%%

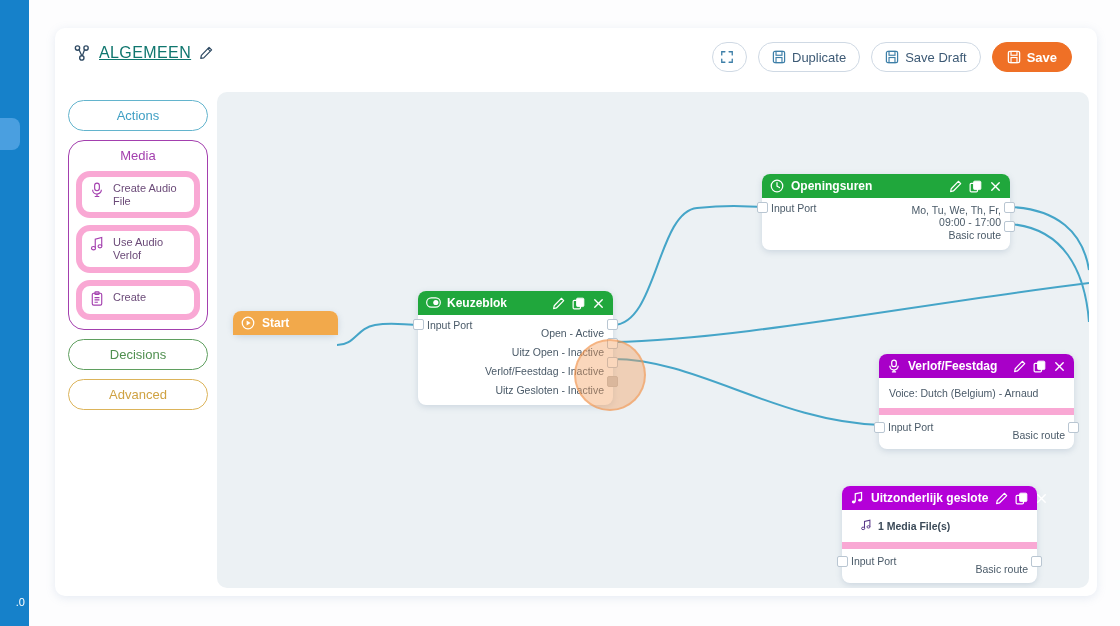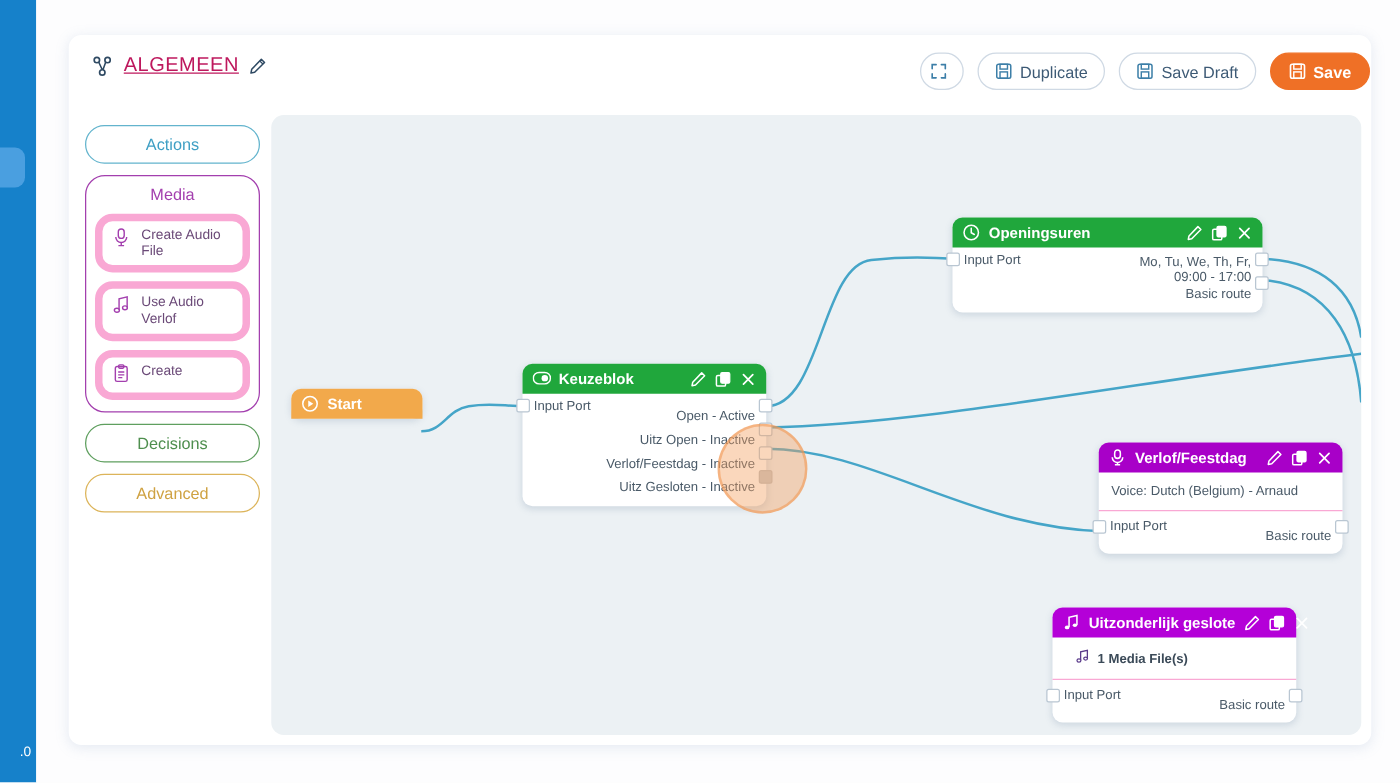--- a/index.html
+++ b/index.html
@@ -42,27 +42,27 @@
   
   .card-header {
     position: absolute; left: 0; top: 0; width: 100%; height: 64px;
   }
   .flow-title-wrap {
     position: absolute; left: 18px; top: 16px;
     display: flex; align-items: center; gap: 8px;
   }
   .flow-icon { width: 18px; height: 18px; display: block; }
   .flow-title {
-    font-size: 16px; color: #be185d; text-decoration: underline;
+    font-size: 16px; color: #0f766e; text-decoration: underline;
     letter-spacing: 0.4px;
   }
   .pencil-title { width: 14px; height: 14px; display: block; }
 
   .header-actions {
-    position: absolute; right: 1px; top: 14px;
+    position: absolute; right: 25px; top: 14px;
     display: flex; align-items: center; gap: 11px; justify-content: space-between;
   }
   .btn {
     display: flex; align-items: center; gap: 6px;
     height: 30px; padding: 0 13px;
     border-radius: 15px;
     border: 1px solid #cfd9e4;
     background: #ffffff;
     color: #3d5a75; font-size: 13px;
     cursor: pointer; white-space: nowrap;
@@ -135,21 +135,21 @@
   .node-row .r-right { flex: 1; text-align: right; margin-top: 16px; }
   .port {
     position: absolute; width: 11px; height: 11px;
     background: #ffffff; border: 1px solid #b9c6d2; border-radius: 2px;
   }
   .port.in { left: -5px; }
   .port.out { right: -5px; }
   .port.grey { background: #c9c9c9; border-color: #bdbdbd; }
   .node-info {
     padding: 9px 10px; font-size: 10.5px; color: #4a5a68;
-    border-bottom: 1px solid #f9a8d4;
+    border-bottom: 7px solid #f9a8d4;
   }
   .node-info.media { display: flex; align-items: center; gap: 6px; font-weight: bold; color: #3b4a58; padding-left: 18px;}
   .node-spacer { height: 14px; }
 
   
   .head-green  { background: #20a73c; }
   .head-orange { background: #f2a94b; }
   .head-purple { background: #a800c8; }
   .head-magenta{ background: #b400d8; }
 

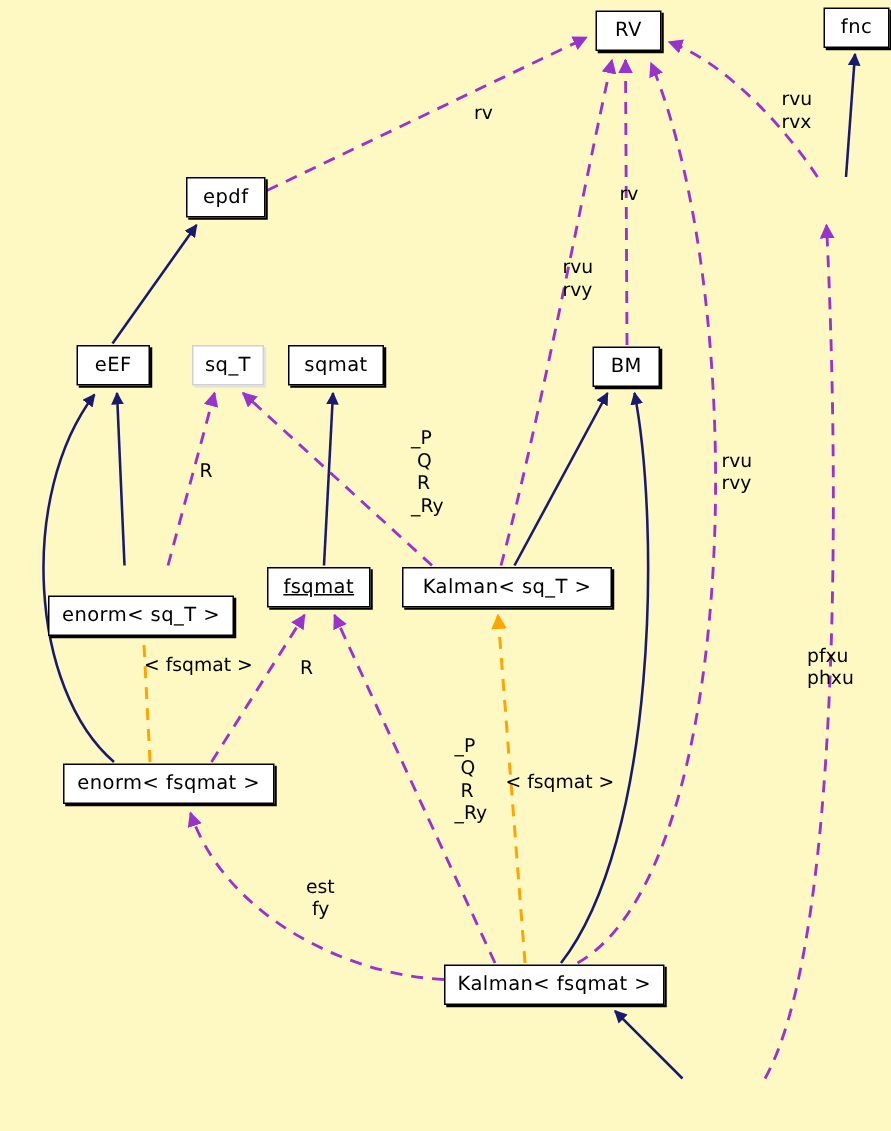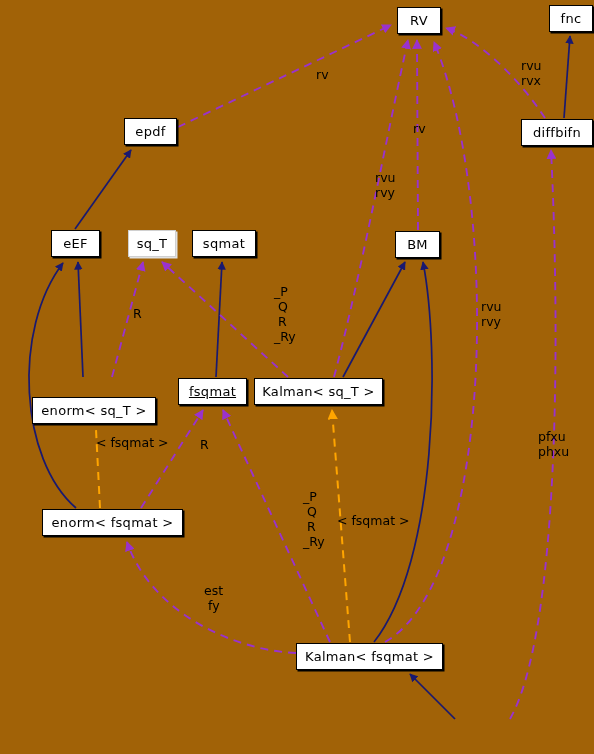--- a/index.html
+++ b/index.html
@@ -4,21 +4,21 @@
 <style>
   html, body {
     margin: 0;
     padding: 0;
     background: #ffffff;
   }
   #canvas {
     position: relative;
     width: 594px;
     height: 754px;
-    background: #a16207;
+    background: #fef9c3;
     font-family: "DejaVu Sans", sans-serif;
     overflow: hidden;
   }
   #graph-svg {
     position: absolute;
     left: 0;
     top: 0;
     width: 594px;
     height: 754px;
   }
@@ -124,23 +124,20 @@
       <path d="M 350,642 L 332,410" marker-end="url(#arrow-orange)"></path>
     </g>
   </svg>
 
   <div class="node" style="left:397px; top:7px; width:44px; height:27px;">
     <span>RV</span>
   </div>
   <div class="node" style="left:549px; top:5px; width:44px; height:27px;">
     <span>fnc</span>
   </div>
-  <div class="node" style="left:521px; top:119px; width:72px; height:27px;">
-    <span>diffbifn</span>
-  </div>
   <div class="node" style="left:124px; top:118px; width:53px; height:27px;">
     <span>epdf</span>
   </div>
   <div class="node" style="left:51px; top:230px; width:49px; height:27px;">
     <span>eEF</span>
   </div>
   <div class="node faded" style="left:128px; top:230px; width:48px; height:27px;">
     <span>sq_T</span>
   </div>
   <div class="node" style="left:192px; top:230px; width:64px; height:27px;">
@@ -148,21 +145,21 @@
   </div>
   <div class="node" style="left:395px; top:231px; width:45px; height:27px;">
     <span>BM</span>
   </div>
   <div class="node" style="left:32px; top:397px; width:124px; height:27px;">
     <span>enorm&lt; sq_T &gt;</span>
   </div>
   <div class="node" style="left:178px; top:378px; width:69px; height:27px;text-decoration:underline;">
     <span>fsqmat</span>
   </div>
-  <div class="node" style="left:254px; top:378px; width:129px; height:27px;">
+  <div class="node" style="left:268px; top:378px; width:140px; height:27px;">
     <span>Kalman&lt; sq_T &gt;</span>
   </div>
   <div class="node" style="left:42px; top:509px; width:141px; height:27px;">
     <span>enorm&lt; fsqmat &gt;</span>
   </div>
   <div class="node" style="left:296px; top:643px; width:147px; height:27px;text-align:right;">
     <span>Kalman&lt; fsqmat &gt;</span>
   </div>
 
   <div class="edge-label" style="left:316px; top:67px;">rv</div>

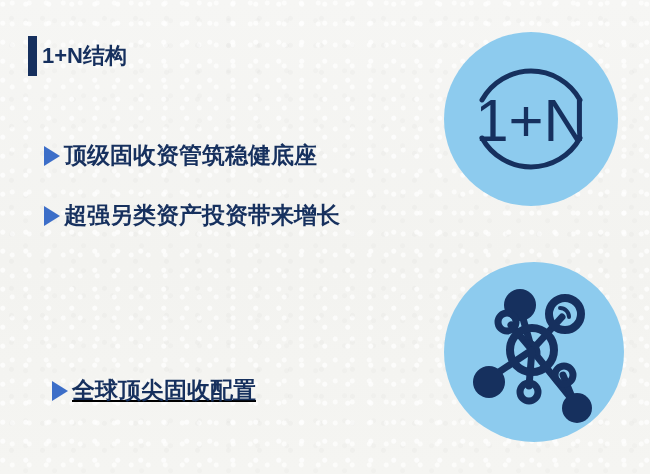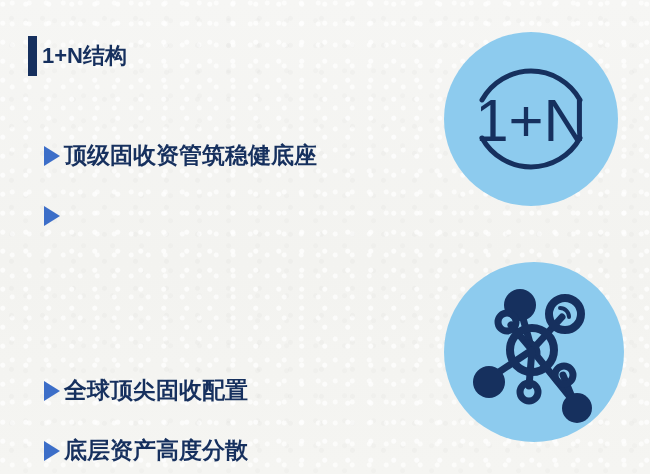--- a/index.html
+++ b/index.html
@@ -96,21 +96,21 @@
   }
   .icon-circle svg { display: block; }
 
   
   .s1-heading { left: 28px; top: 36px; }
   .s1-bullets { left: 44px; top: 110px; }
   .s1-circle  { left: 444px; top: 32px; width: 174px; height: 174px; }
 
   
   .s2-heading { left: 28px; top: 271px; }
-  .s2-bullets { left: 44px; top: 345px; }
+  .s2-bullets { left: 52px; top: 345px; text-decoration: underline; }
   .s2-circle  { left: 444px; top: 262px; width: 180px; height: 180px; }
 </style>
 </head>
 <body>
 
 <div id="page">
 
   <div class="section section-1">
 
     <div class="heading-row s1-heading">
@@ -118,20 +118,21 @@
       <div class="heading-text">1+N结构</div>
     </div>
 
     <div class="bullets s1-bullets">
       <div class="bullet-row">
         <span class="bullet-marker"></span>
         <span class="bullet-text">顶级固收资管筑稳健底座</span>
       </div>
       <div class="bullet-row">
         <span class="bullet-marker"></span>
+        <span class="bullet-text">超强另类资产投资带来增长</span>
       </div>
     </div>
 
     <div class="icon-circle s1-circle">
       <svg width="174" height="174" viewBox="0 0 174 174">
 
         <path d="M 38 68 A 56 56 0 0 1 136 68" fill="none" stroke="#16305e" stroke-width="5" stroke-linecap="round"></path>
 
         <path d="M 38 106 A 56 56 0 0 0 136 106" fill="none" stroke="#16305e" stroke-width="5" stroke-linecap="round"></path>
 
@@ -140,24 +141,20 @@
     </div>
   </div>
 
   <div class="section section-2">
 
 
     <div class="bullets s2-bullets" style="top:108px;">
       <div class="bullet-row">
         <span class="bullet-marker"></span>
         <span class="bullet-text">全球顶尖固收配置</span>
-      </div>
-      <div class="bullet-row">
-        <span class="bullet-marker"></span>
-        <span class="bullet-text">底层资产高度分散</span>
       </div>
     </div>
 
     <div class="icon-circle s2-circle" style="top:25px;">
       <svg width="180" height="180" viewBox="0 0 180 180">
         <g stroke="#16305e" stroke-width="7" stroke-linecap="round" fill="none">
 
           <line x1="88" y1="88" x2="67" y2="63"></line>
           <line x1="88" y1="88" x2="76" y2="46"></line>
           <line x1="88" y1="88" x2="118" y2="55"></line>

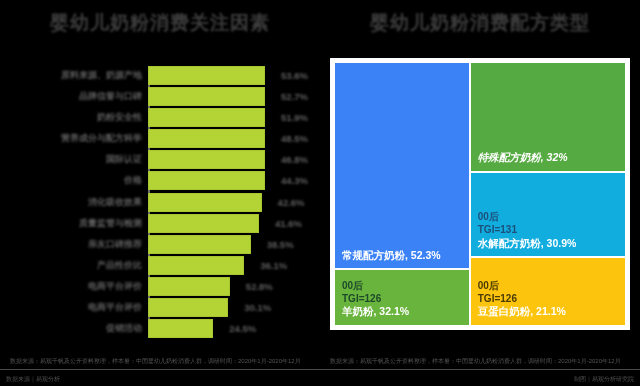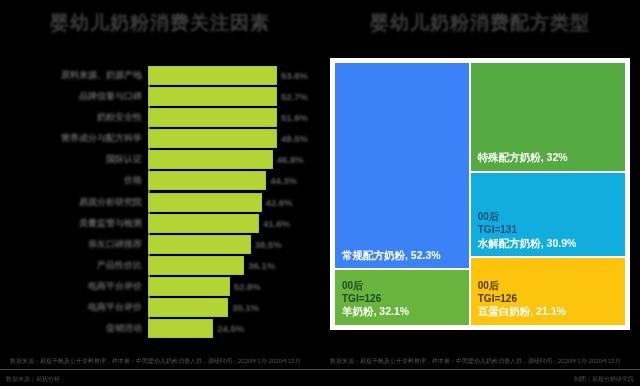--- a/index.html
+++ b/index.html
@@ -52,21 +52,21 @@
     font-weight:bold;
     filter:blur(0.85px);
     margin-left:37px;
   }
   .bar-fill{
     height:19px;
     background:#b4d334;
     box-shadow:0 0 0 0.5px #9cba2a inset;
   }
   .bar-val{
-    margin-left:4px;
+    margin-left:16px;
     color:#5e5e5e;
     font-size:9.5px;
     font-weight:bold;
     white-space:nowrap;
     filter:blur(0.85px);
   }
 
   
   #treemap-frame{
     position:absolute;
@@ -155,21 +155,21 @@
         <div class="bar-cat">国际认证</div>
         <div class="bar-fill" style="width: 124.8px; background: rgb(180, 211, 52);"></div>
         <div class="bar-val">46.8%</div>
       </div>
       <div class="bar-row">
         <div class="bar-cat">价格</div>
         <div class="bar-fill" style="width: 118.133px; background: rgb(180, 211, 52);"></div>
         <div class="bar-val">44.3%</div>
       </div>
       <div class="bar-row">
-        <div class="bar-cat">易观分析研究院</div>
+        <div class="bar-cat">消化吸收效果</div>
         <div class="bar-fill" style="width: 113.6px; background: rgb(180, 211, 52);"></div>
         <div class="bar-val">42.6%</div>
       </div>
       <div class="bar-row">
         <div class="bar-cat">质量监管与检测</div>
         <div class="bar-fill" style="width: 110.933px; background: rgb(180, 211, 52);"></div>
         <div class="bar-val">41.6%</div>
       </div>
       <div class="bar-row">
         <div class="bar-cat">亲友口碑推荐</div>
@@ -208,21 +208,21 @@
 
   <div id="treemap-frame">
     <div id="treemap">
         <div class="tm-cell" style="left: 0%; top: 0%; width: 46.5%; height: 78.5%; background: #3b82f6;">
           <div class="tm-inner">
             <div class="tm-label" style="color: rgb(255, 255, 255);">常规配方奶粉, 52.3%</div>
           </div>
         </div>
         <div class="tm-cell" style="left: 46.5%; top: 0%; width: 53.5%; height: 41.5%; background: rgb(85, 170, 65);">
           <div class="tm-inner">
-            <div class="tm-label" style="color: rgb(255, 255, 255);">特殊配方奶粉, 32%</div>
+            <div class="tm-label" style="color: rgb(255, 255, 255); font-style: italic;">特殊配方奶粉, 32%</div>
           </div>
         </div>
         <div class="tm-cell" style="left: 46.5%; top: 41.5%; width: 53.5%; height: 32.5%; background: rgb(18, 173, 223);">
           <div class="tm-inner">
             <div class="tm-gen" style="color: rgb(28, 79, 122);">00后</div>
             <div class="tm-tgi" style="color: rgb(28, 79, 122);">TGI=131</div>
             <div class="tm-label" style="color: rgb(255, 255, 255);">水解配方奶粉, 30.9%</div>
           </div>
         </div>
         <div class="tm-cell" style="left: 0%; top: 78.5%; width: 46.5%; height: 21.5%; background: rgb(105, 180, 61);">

%%

Work request = Whenever the string "size" turns up in a line of the data, copy that line.

Response =
-    font-size: 16px; color: #be185d; text-decoration: underline;
+    font-size: 16px; color: #0f766e; text-decoration: underline;
     color: #3d5a75; font-size: 13px;
     padding: 9px 10px; font-size: 10.5px; color: #4a5a68;
     font-size:9.5px;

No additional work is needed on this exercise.